This is a standard "worked-out example problem" in almost any freshman/sophomore level engineering mechanics text-book.
 
You have to use:
  1. Equation that co-relates the maximum value of elastic shear stress on the shaft and the applied torque
  2. Maximum value of shear stress (elastic) for the material.
There is a beautiful formula that relates the shear stress \(\displaystyle \tau\) to the internal torque \(\displaystyle T\).

\(\displaystyle \tau_{\text{allow}} = \frac{rT_{AB}}{J}\)

\(\displaystyle T_{AB} = \frac{J\tau_{\text{allow}}}{r}\)

Then, we have:

\(\displaystyle T_{AB} - 0.15F - 0.15F = 0\)


\(\displaystyle \frac{J\tau_{\text{allow}}}{r} - 0.15F - 0.15F = 0\)

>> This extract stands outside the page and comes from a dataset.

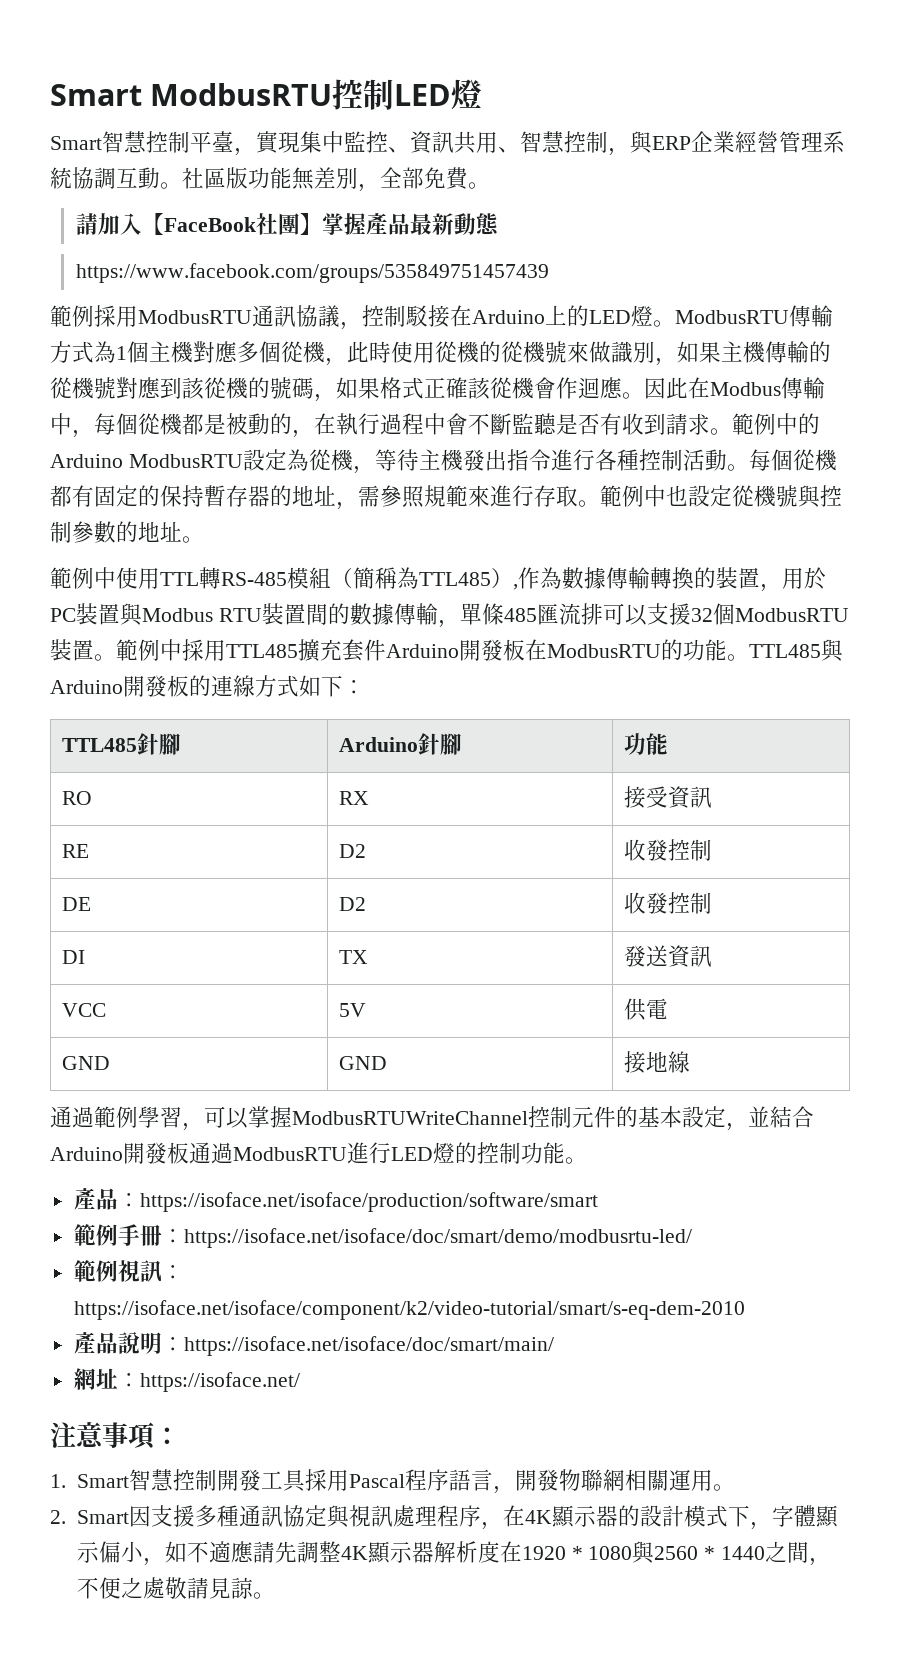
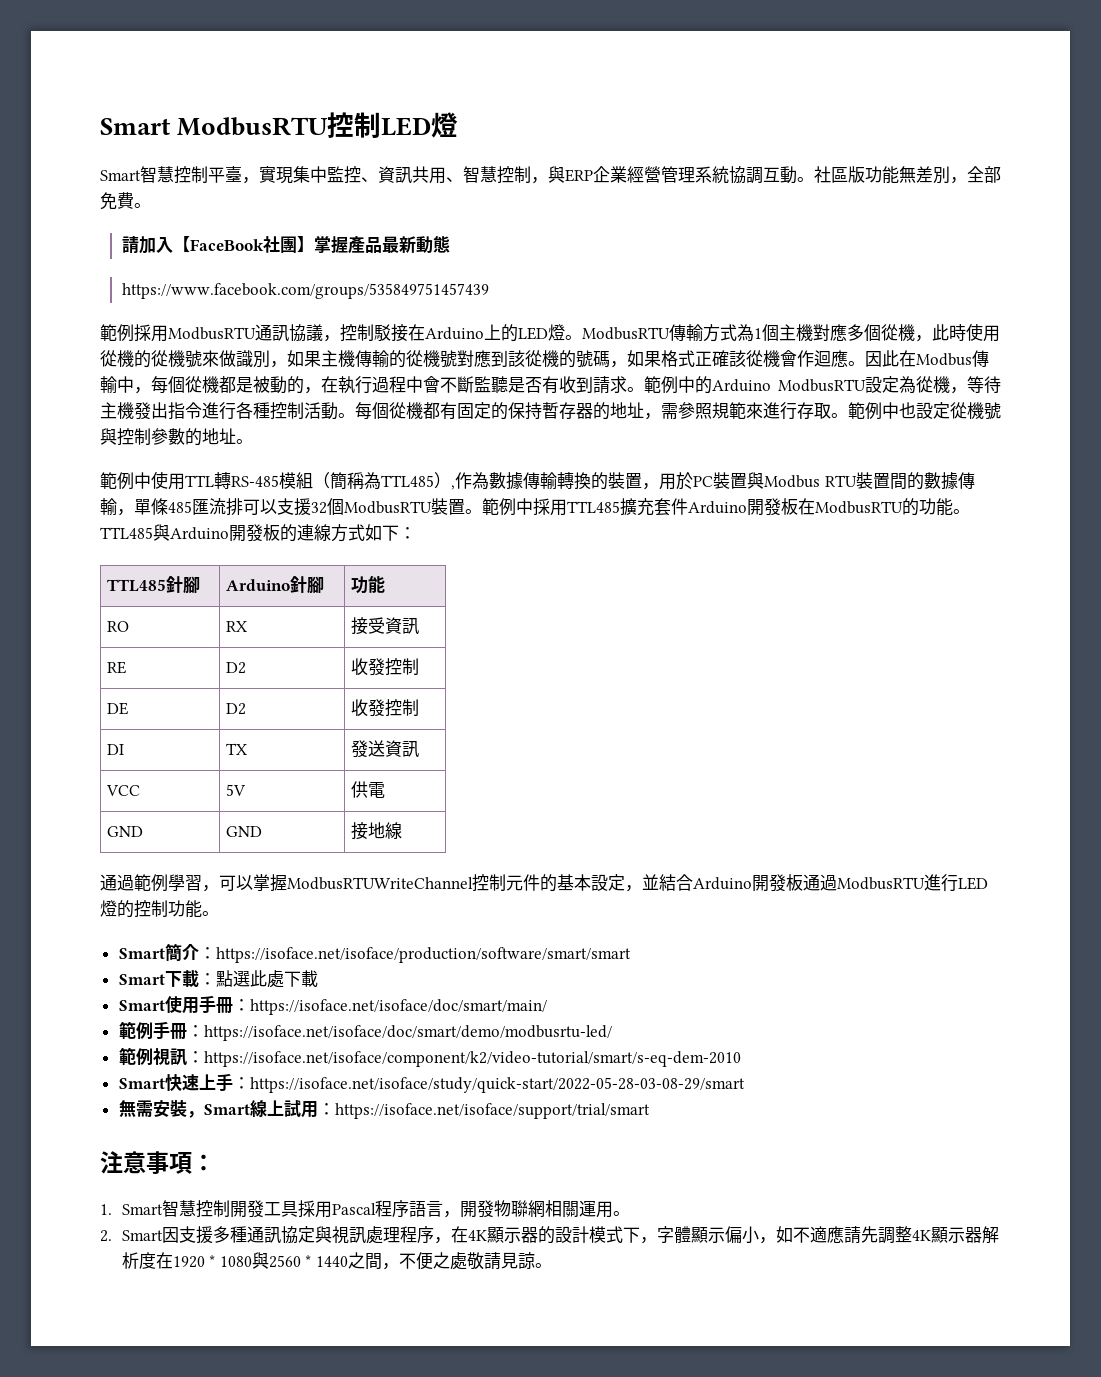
[73,1188,598,1212] 產品：https://isoface.net/isoface/production/software/smart -> [118,943,631,963] [118,970,318,988] [118,995,547,1015] Smart簡介：https://isoface.net/isoface/production/software/smart/smart // Smart下載：點選此處下載 // Smart使用手冊：https://isoface.net/isoface/doc/smart/main/
[73,1332,554,1356] [73,1368,300,1392] 產品說明：https://isoface.net/isoface/doc/smart/main/ // 網址：https://isoface.net/ -> [118,1073,745,1093] [118,1100,650,1119] Smart快速上手：https://isoface.net/isoface/study/quick-start/2022-05-28-03-08-29/smart // 無需安裝，Smart線上試用：https://isoface.net/isoface/support/trial/smart

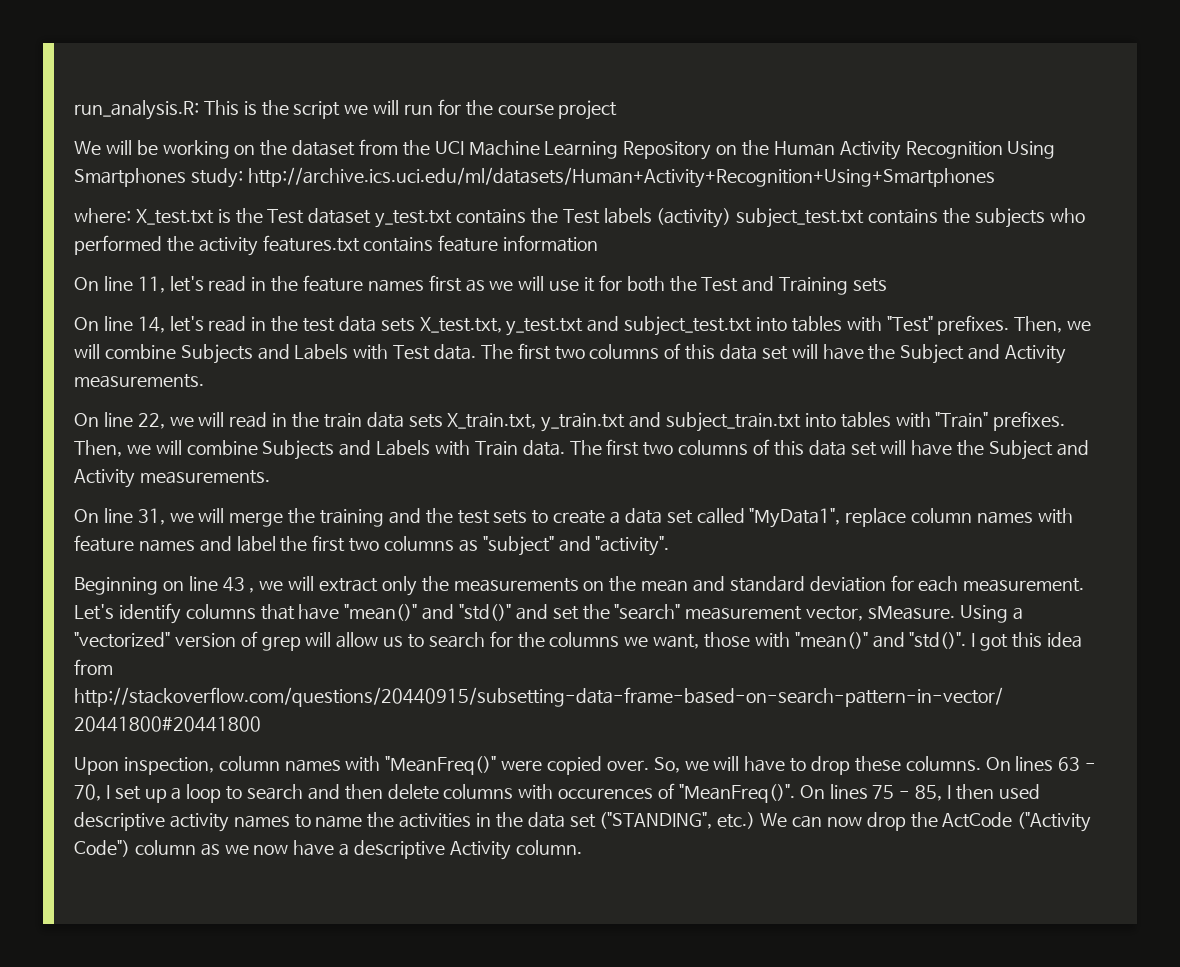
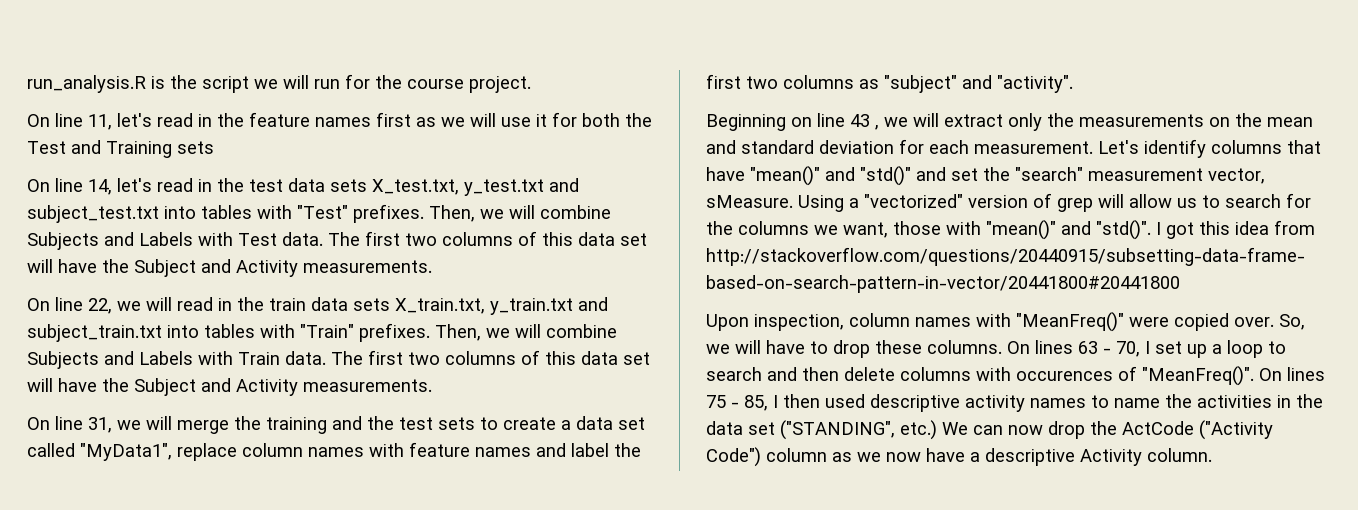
[74,100,239,120] run_analysis.R: This -> [27,75,146,93] run_analysis.R
[558,100,618,120] [74,139,1056,160] [74,167,995,188] [74,208,1085,228] [74,235,599,256] project // We will be working on the dataset from the UCI Machine Learning Repository on the Human Activity Recognition Using Smartphones study: http://archive.ics.uci.edu/ml/datasets/Human+Activity+Recognition+Using+Smartphones // where: X_test.txt is the Test dataset y_test.txt contains the Test labels (activity) subject_test.txt contains the subjects who performed the activity features.txt contains feature information -> [469,76,531,93] project.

We still have two unknowns, \(\displaystyle J\) and \(\displaystyle F\)!

😭😭
 
internal torque T\displaystyle TT.
That torque is the applied torque - which is in this case T whose magnitude is = 0.3 * F

J is the polar moment of inertia - a geometric property of the cross-section resisting the (externally applied) torque - similar to cross-sectional area resisting external force (creating tensile/compressive/shear stresses).
 
J is the polar moment of inertia
😱

You know that I am an expert in moments of inertia! How was I blind to realize that?

It is like a piece of cake to take a circular cross section of the shaft and calculate its moment of inertia.

\(\displaystyle J = \int r^2 \ dA = \int_{0}^{2\pi}\int_{0}^{r}r^3 \ dr \ d\theta = 2\pi \frac{r^4}{4} = \frac{\pi r^4}{2}\)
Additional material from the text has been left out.